Using the NY DOT numbers (https://www.dot.ny.gov/divisions/operating/osss/highway-repository/Table2_2014.pdf) it looks to be between 1.01 accidents/million miles (Controlled Access, excluding intersections/ramps) to 2.44 acc/MM (Controlled Access, undivided rural). Going to less controlled roads (expressway, highways) raises that number up to 4.41 worst case (acc/MM).

Personally, we have done 24k miles in a year, unfortunately most before AP existed. Since then 3k of the 5k or so have been AP enabled.

Just taking those at face value would have 1 accident per day (assuming the 1.5MM/day is correct). I personally think this is a little high but for a Fermi estimate it's in the right ballpark.
 
Using the NY DOT numbers (https://www.dot.ny.gov/divisions/operating/osss/highway-repository/Table2_2014.pdf) it looks to be between 1.01 accidents/million miles (Controlled Access, excluding intersections/ramps) to 2.44 acc/MM (Controlled Access, undivided rural). Going to less controlled roads (expressway, highways) raises that number up to 4.41 worst case (acc/MM).

Personally, we have done 24k miles in a year, unfortunately most before AP existed. Since then 3k of the 5k or so have been AP enabled.

Just taking those at face value would have 1 accident per day (assuming the 1.5MM/day is correct). I personally think this is a little high but for a Fermi estimate it's in the right ballpark.

Seems reasonable. It'd be interesting to see what Tesla's data is. Of course, if Autopilot stops you at the back end of a traffic jam and some idiot who's busy texting rear ends you, that would still show up even though it isn't AP's fault - you'd need some way to account for accidents that aren't the system's fault.
Walter
 
Yes, I'm pretty nervous with AP on, not relaxing. I did have the rear sensors replaced when I first got the car as they were faulty. I'm 5 months away from the annual inspection, that is probably too long to wait. I should talk to the guys and see if they can check it out.

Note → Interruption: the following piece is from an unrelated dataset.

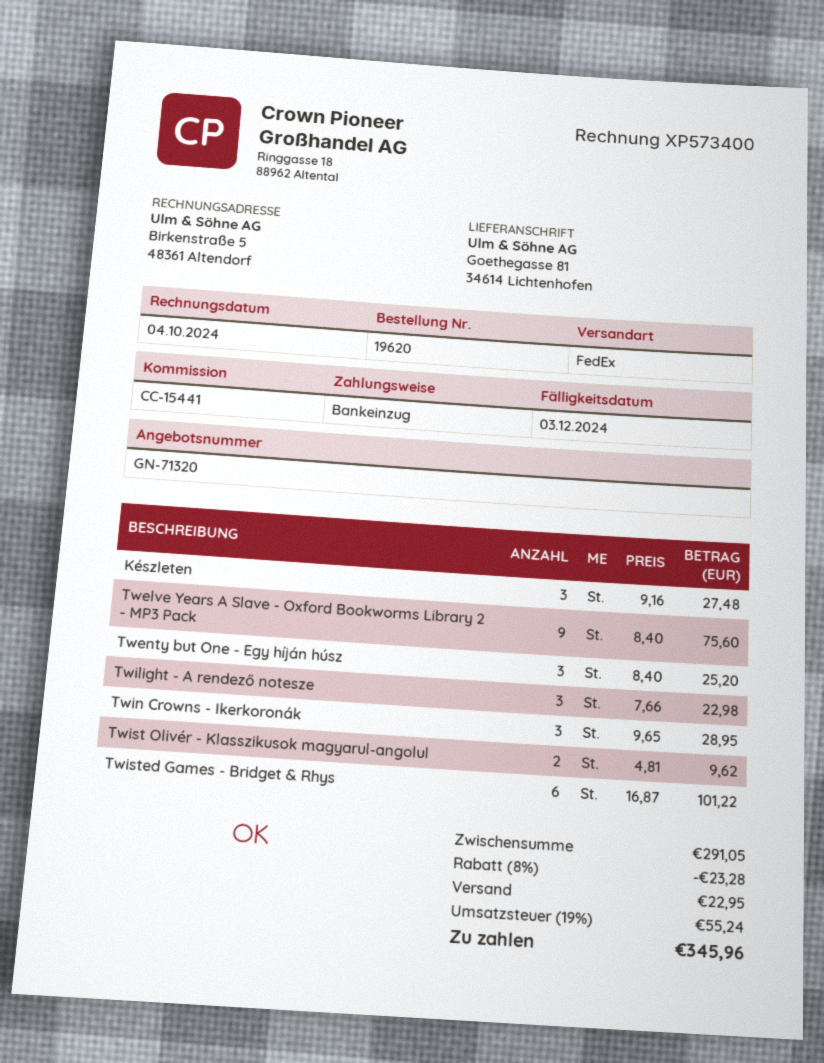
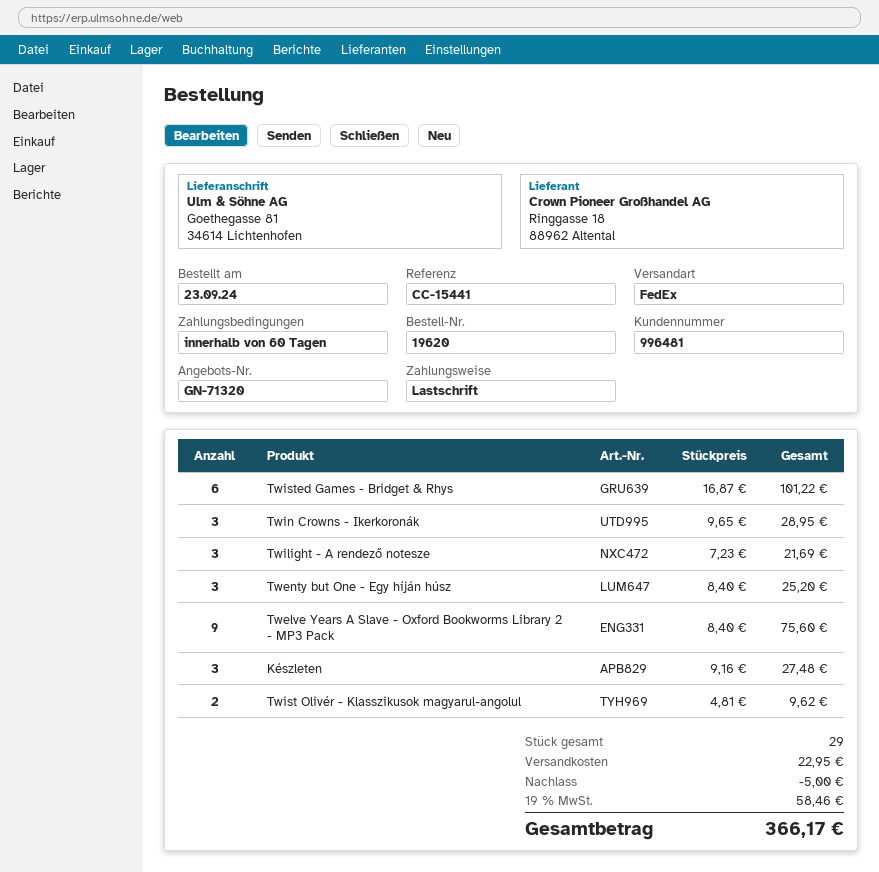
Twilight - A rendező notesze: 3 x 7.66 = 22.98 -> 3 x 7.23 = 21.69
discount: 23.28 -> 5.00
tax: 19% = 55.24 -> 19% = 58.46
total: 345.96 -> 366.17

tmoz - I think you need a service visit and take a tech for a test drive to replicate the situations. At a very minimum, it would seem your camera needs to be calibrated. My car does not bias right. And a friend's car does not bias right. Especially in the left lane. Something's not right with your system. Until that time, with the situations you described, I can totally see how it is not smart for you to use AP at all. Not even a little bit. Especially the part about aborting AP and you not realizing it through the visual and audible cues, and then drifting into another lane. If an accident occurred in that situation, it would be very sad.
 
Perhaps not entirely fair to throw this in there but....

Accident rates are very dependent on things you wouldn't necessarily expect - like education level, and those you would like age. I looked into this with all the fatality discussion. If you take a middle aged 100k income, some post college - your fatality rate is tiny and presumably so is your accident rate. So comparing to averages just isn't reasonable at all.

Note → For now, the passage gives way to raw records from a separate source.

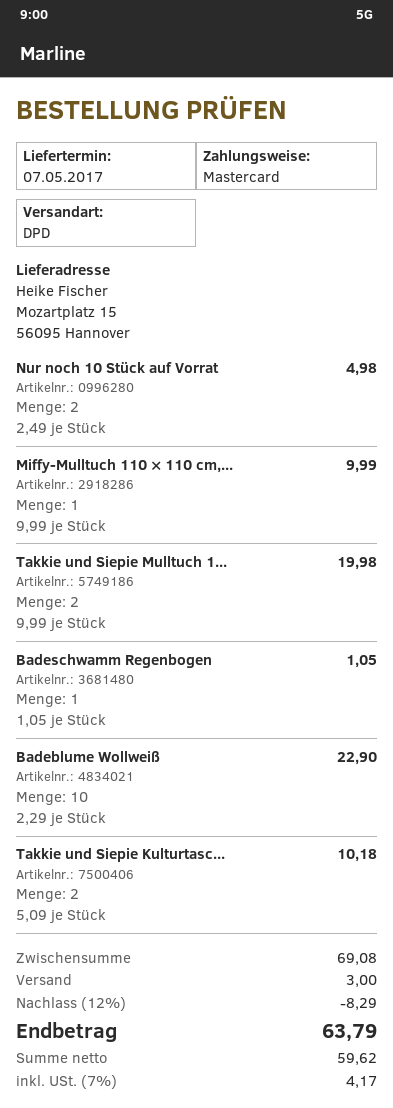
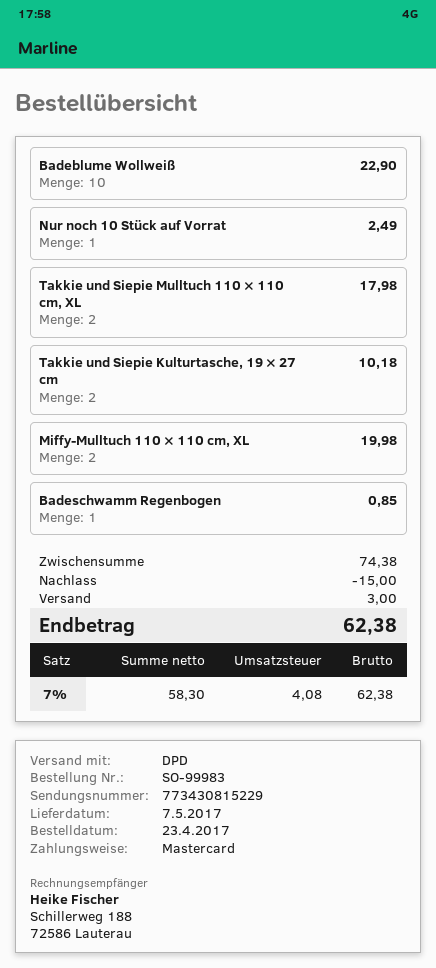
Nur noch 10 Stück auf Vorrat: 2 for 4.98 -> 1 for 2.49
Miffy-Mulltuch 110 × 110 cm,...: 1 for 9.99 -> 2 for 19.98
Takkie und Siepie Mulltuch 1...: 2 for 19.98 -> 2 for 17.98
Badeschwamm Regenbogen: 1 for 1.05 -> 1 for 0.85
subtotal: 69.08 -> 74.38
discount: 8.29 -> 15.00
net: 59.62 -> 58.30
tax: 7% = 4.17 -> 7% = 4.08
total: 63.79 -> 62.38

So at some point, AP can be better than average driver (maybe not hard) but not nearly as good as average Tesla driver.

The education difference for fatality is 4.3 to 1 (actually looks like more like 8 to 1 for grad school to less than high school but 95% CI probably brings it to 4.3).

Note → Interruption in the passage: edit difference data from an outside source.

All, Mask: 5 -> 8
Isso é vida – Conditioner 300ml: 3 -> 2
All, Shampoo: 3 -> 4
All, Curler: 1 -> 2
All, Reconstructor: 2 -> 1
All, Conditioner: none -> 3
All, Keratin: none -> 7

Now suicide is another manner - based on epidemiology and actual Tesla history.
 
Surely Tesla simply need to compare the accident rate within the Model S fleet before and after Autopilot was enabled? That way all other factors will cancel out. Who cares what the national average accident rate is - the only reasonable comparison is to compare Tesla with Tesla.

What I don't know is whether Tesla have sufficiently well-structured data that they can say with confidence how many accidents Model S's had while in Autosteer-suitable situations, before Autosteer was released.
 
The data would be biased. People only engage AP when they think it would be safe to do so.
So the 1.5 M miles per day tells us how safe AP is when it is allowed to operate in situations that the drive deems safe.
Extrapolating past that point would not be justified.

True, but the thing you must realize is that humans are not immune to accidents when driving in conditions that they believe safe to do so. If AP data shows statistically significant decreases in--say--straight-line highway driving, that's still a huge win.